::: Supplied data :::

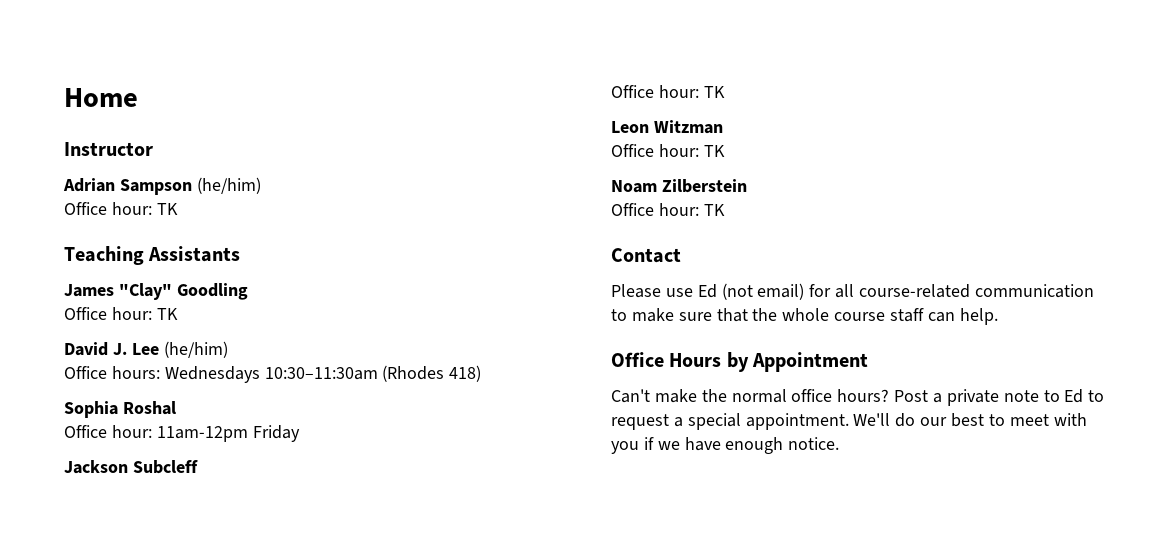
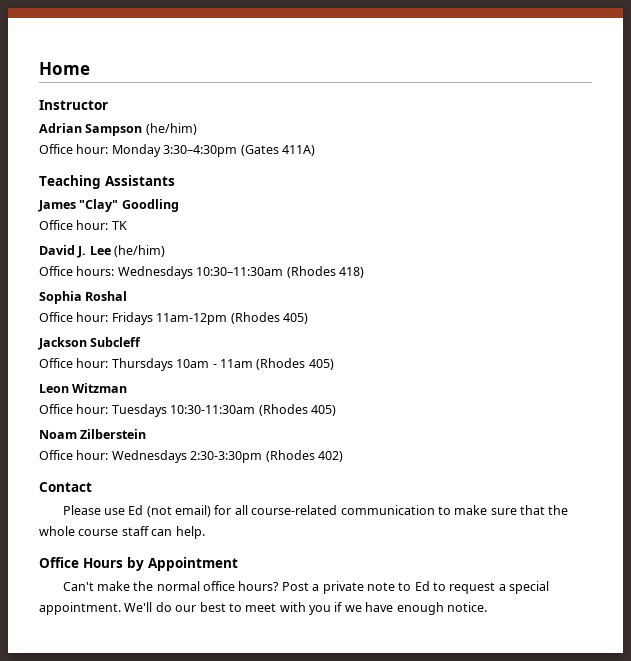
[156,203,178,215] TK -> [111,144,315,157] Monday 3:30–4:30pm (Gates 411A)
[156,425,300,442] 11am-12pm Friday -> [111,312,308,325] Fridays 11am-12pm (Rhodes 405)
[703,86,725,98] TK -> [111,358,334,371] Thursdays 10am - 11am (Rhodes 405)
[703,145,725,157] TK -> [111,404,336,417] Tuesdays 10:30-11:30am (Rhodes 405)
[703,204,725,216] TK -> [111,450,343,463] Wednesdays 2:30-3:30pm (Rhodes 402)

:::

* Your task
Copy exactly. Start at the line containing "[156,425,300,442] 11am-12pm Friday" and continue through the last line of the records.

* Your response
[156,425,300,442] 11am-12pm Friday -> [111,312,308,325] Fridays 11am-12pm (Rhodes 405)
[703,86,725,98] TK -> [111,358,334,371] Thursdays 10am - 11am (Rhodes 405)
[703,145,725,157] TK -> [111,404,336,417] Tuesdays 10:30-11:30am (Rhodes 405)
[703,204,725,216] TK -> [111,450,343,463] Wednesdays 2:30-3:30pm (Rhodes 402)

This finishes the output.